Alas, the progressive Republicans from Virginia may be blocked by a regressive Republican from Virginia. The Ending Federal Marijuana Prohibition Act and the Compassionate Access Act were both referred to the House Judiciary Committee, chaired by Virginia Republican Bob Goodlatte, a congressman who believes this:

“Marijuana is a dangerous substance that has many more drawbacks then benefits that some people derive from… They have never found any use for marijuana that was better than already approved for prescription drugs… The evidence regarding the effect that it has, particularly on young people is concerning. It is not my purpose to change the law with regard to marijuana. I have not signed off on the idea that the best way to deal with these issues would be to change the categorization of marijuana.”

Those two bills and the LUMMA were also referred to the House Energy & Commerce Committee, chaired by Oregon’s lone federal Republican, Rep. Greg Walden. While Rep. Walden has exhibited some support for keeping the federal government from prosecuting medical marijuana states, last year he voted no on an amendment to keep the feds’ hands off the recreational marijuana states.

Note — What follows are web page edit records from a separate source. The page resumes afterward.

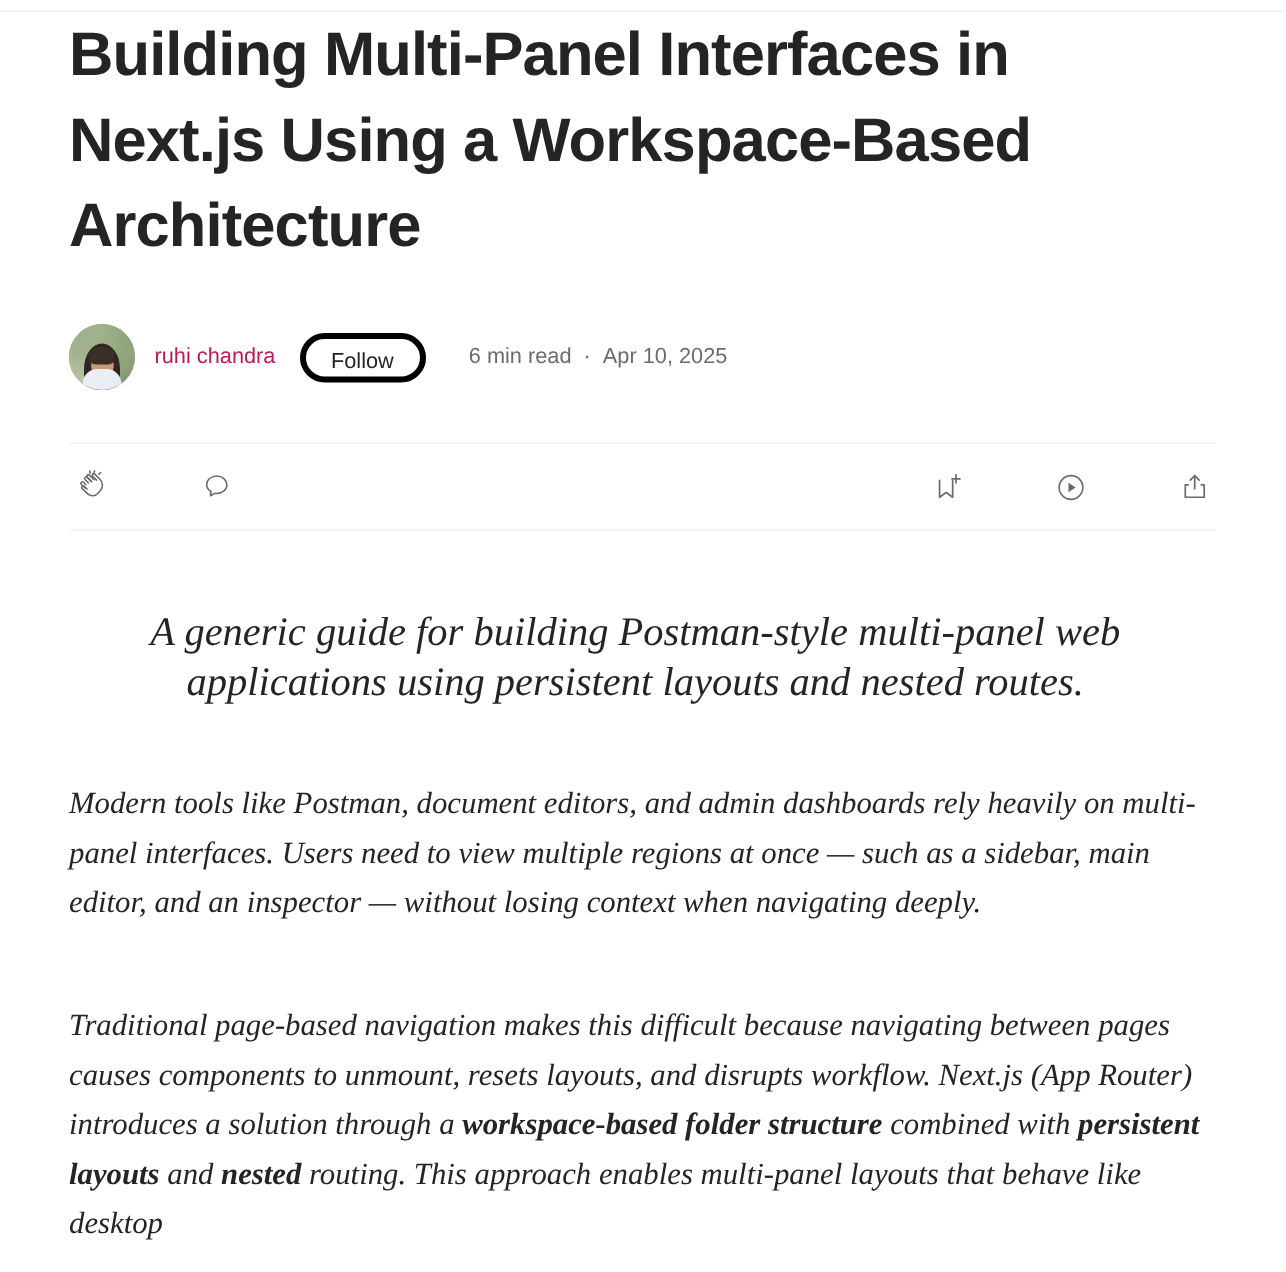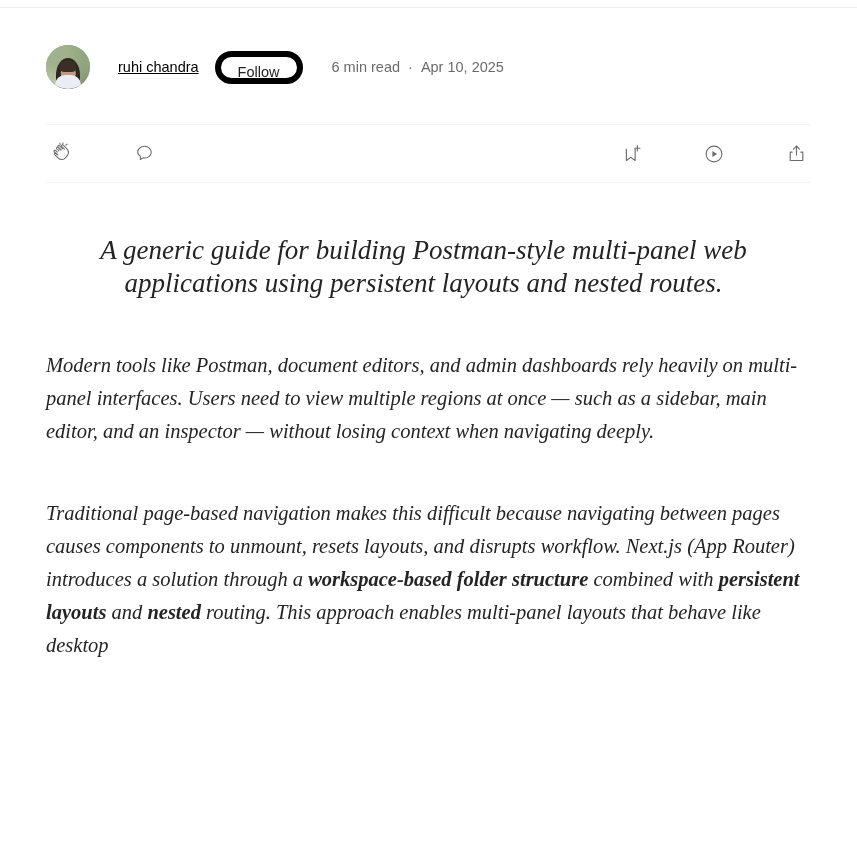"Building Multi-Panel Interfaces in" h1.title { html: none -> <h1>Building Multi-Panel Interfaces in Next.js Using a Workspace-Based Architecture</h1> }
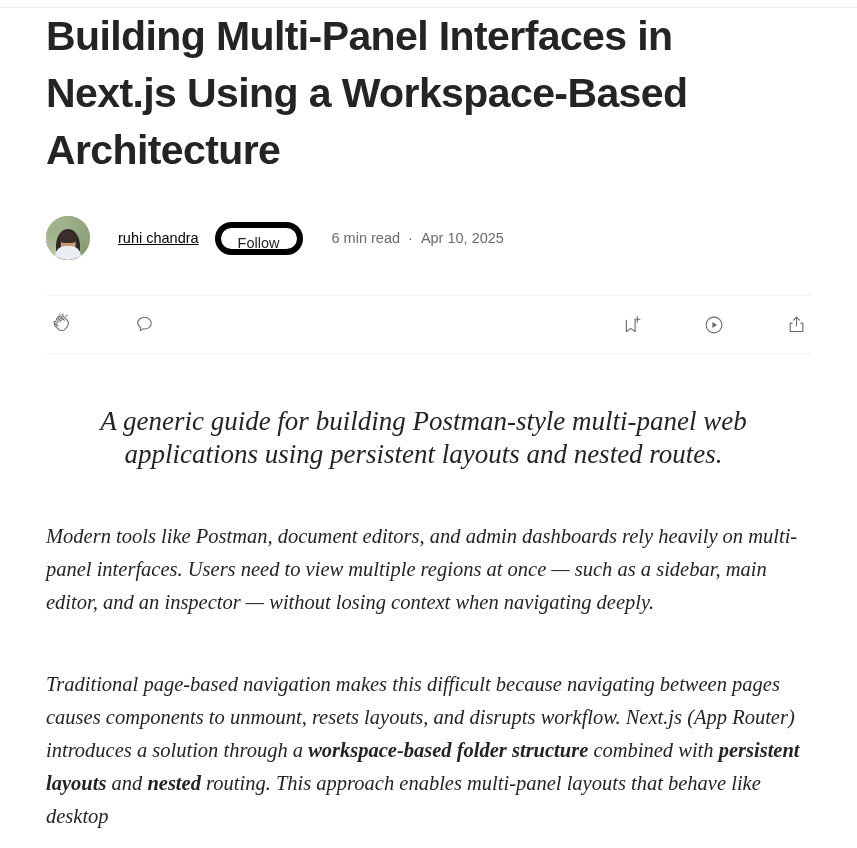"ruhi chandra" .author-name { color: #000000 -> #be185d; margin-left: 28px -> 13px; text-decoration: underline -> none }
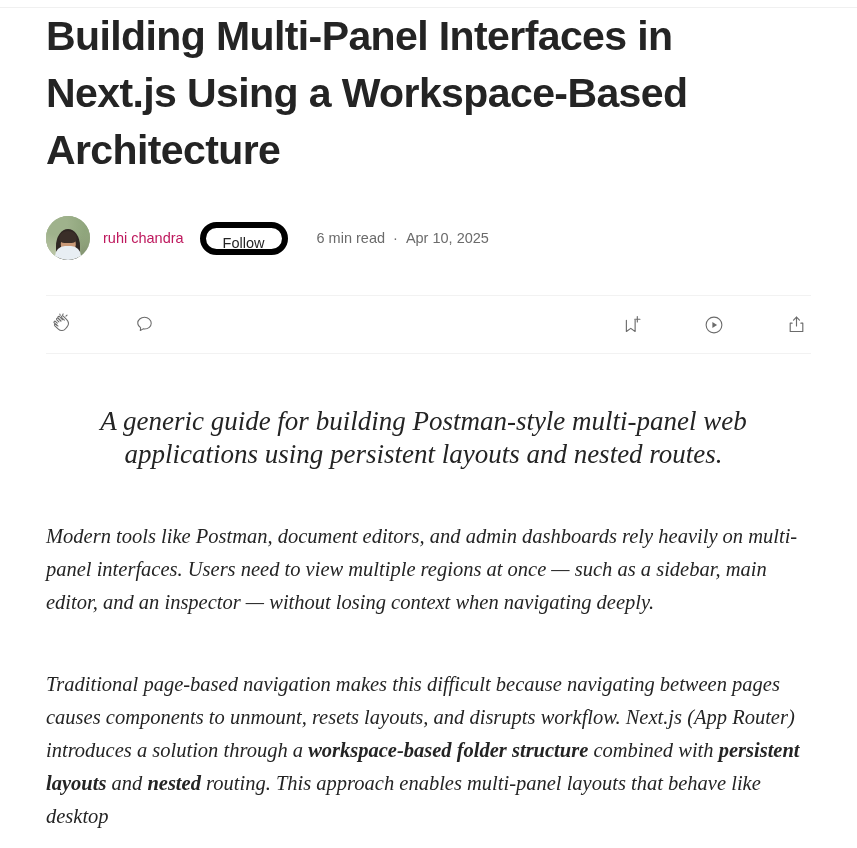"Follow" .follow-btn { border: 6px solid #000000 -> 4px solid #000000 }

Both medical bills have now been referred by Rep. Walden from Energy & Commerce to the Health Subcommittee, chaired by Rep. Michael Burgess, a Republican from Texas. In a 2014 hearing, Rep. Burgess noted “this nation is in a significant experiment to legalize marijuana,” and that “Those who suffer from addiction often start at a young age, with alcohol and marijuana, and then move to other drugs like opioids.”

The Compassionate Access Act has also been referred by Rep. Goodlatte from the Judiciary Committee to the Subcommittee on Crime, Terrorism, Homeland Security, and Investigations, chaired by Rep. Trey Gowdy, a Republican from South Carolina. Rep. Gowdy has opposed all federal marijuana reform bills and takes ” a dim view” of legalizing marijuana.